Mon regard s'est perdu dans le couloir, à travers la porte entrouverte. Et je les ai vus. Marc et Sophie. Ils étaient au bout du couloir. Sophie se plaignait d'une nausée matinale, et Marc la couvait du regard, lui caressant le dos, lui murmurant des mots doux. Il était venu à l'hôpital, mais pas pour moi. Pour elle. Pour un simple caprice de femme enceinte.
Alors que moi, dans une chambre à quelques mètres de là, je venais de perdre notre enfant. À cause de lui.
La haine m'a envahie, si puissante qu'elle a chassé la douleur. Je les regardais, et je savais que je ne leur pardonnerais jamais. Ni à lui, pour sa violence et sa trahison. Ni à elle, pour avoir volé ma vie et souri pendant que la mienne s'effondrait.
Soudain, une violente douleur m'a transpercée. Le moniteur cardiaque s'est affolé. Des médecins et des infirmières se sont précipités dans ma chambre. On me poussait sur un brancard.
« Hémorragie interne ! Bloc opératoire, tout de suite ! »
La dernière chose que j'ai vue avant de sombrer, c'est le regard de Marc qui a croisé le mien. Il n'y avait pas de remords. Juste de l'agacement. J'étais un problème sur son chemin.
Quand j'ai rouvert les yeux, je n'étais plus dans le même hôpital. La chambre était luxueuse, spacieuse, avec une vue imprenable sur un parc. Mon père était assis à mon chevet, me tenant la main. Ma mère dormait dans un fauteuil, le visage marqué par l'inquiétude.
« Papa ? »
Son visage s'est illuminé.
« Léa, mon trésor. Tu es réveillée. »
Il m'a expliqué. Les médecins de l'hôpital public les avaient appelés, car j'étais entre la vie et la mort. Mon père, furieux et paniqué, avait utilisé ses relations pour me faire transférer dans la meilleure clinique privée du pays.
Il n'a pas eu besoin de me dire la suite. Je le savais déjà. J'ai posé ma main sur mon ventre plat.
« Le bébé... »
Les larmes ont coulé sur le visage de mon père. « Je suis tellement désolé, ma chérie. Ils n'ont rien pu faire. »
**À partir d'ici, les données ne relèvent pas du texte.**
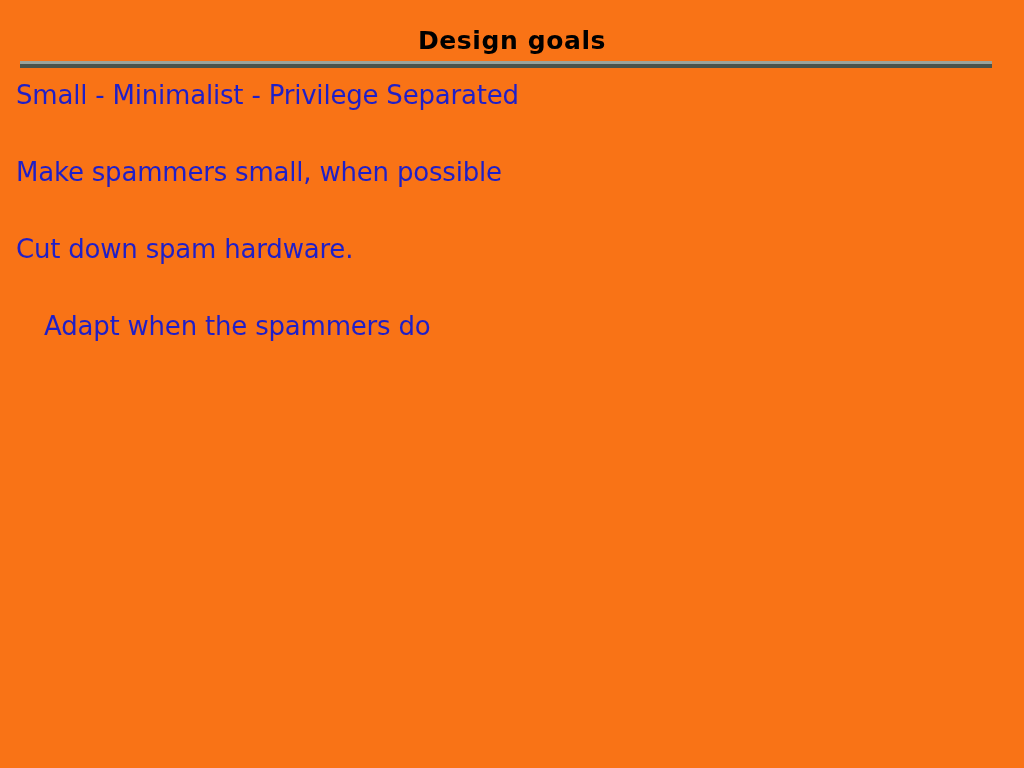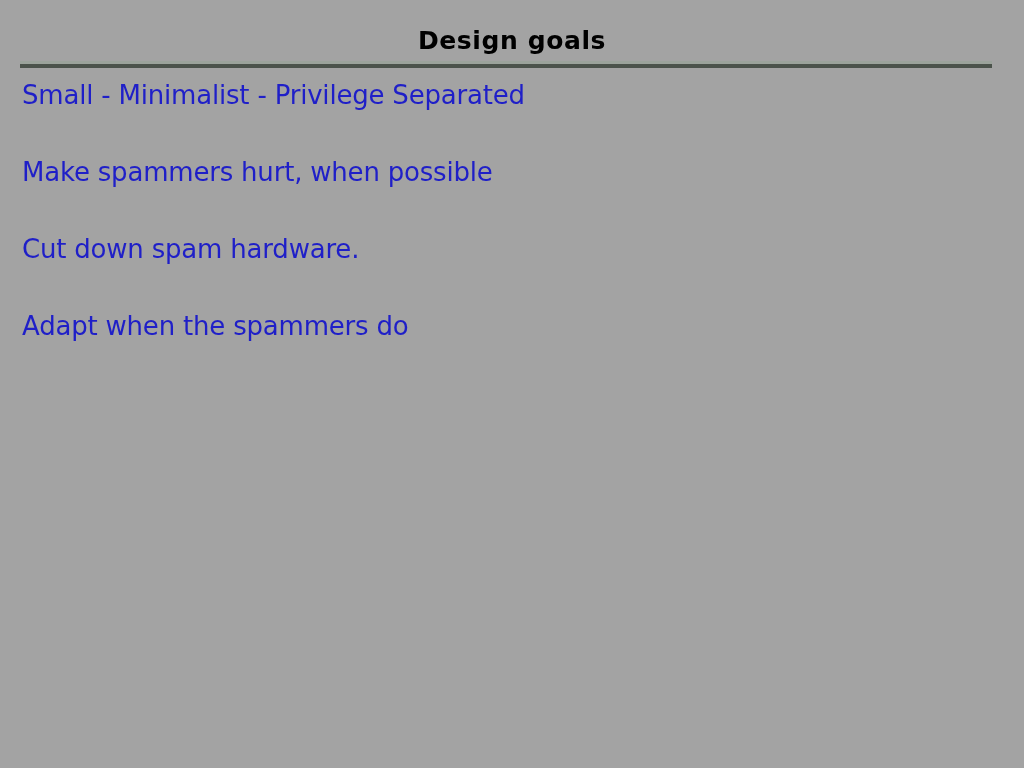--- a/index.html
+++ b/index.html
@@ -19,7 +19,7 @@
     position: relative;
     width: 1024px;
     height: 768px;
-    background: #a3a3a3;
+    background: #f97316;
     box-sizing: border-box;
   }
 

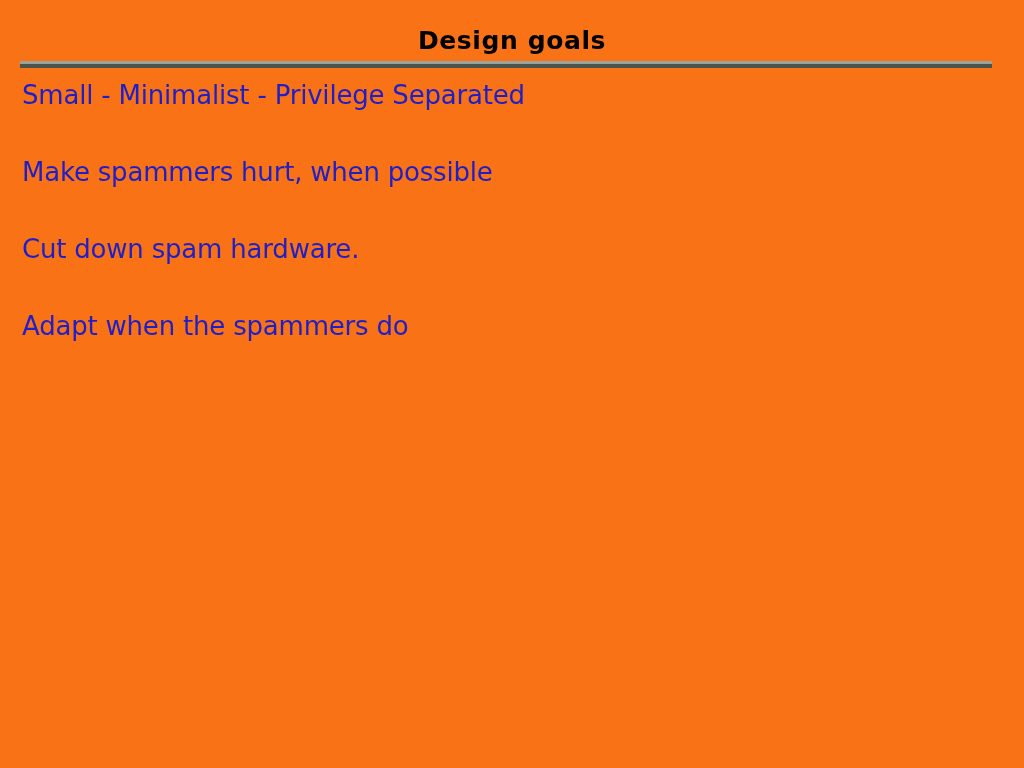--- a/index.html
+++ b/index.html
@@ -59,7 +59,7 @@
   
   .body-lines {
     position: absolute;
-    left: 22px;
+    left: 16px;
     top: 78px;
     width: 980px;
   }

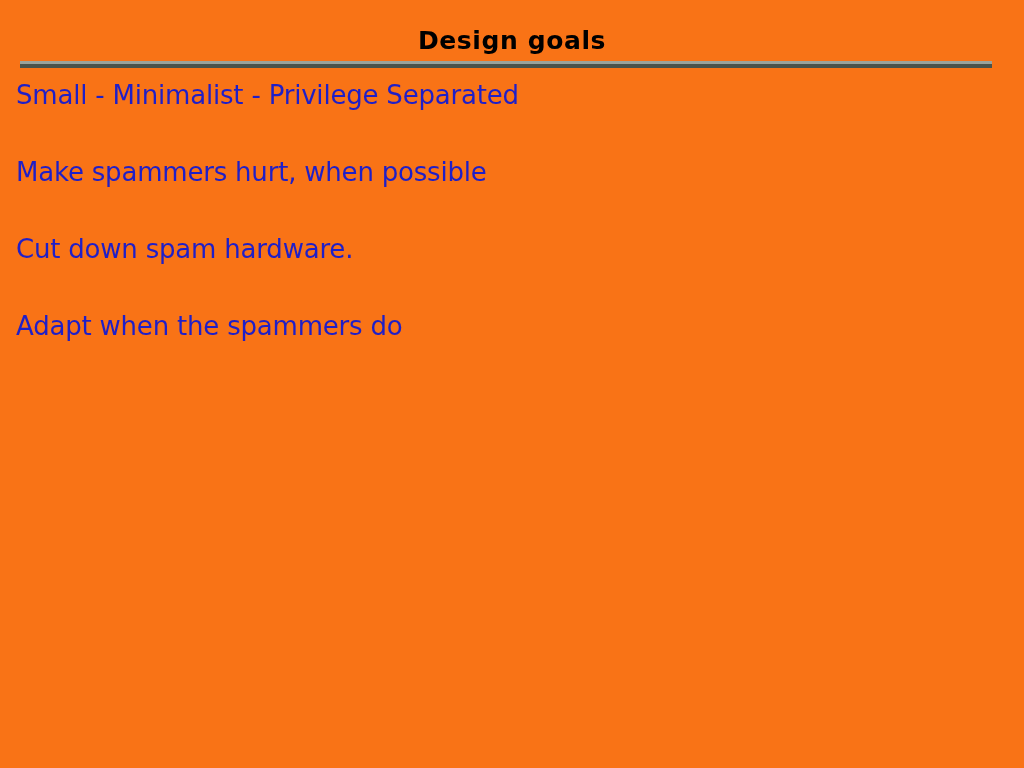--- a/index.html
+++ b/index.html
@@ -90,7 +90,7 @@
 
   <div class="body-lines">
     <div class="body-line">Small - Minimalist - Privilege Separated</div>
-    <div class="body-line">Make spammers hurt, when possible</div>
+    <div class="body-line">Make spammers small, when possible</div>
     <div class="body-line">Cut down spam hardware.</div>
     <div class="body-line">Adapt when the spammers do</div>
   </div>

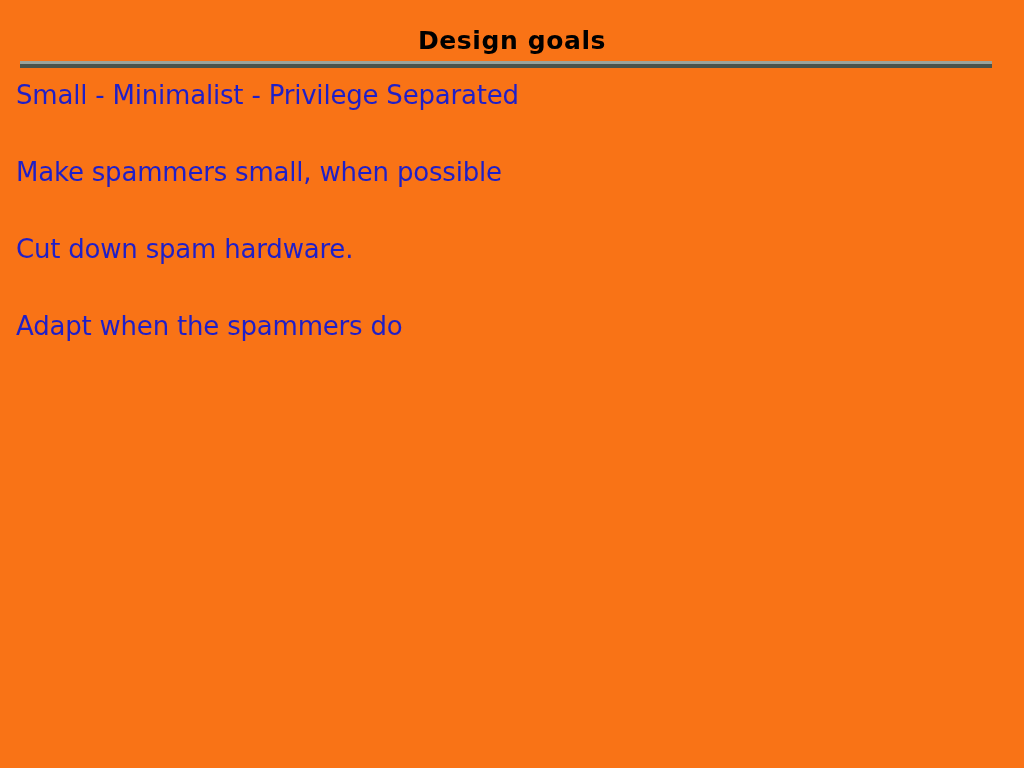--- a/index.html
+++ b/index.html
@@ -74,6 +74,7 @@
   }
   .body-line:last-child {
     height: auto;
+    margin-left: 28px;
   }
 </style>
 </head>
Un cri a déchiré ma gorge. Un cri animal, plein de douleur et de rage. J'ai pleuré pendant des heures, pour mon enfant perdu, pour ma vie brisée, pour ma stupidité. Mes parents m'ont serrée dans leurs bras, impuissants face à ma détresse.
Et puis, au milieu de ce chagrin infini, une nouvelle résolution est née. Froide, dure, et inébranlable.
Je ne serai plus une victime.
Marc Dubois et Sophie Martin m'ont tout pris. Mon mari, mon enfant, ma confiance en la vie. Je vais tout leur reprendre. Et plus encore. Je vais les détruire. Je vais les anéantir. Je vais leur faire regretter d'être nés.
Pendant les semaines de ma convalescence, mon téléphone n'arrêtait pas de vibrer. Des messages de Marc.
« Léa, où es-tu ? Tes parents m'ont dit que tu ne voulais pas me voir. C'est ridicule. »
« Il faut qu'on finalise ce divorce. Sophie devient impatiente. »
« J'ai appris pour le bébé. Je suis désolé. Mais c'est peut-être mieux comme ça, non ? Tu n'aurais pas pu t'en occuper seule. »
Chaque message était un clou de plus dans le cercueil de l'homme que j'avais aimé. Je ne répondais pas. Je les lisais, je les enregistrais, et je laissais la haine me donner la force de guérir. Mon corps se remettait doucement. Mon âme, elle, se forgeait une nouvelle armure. Une armure de vengeance.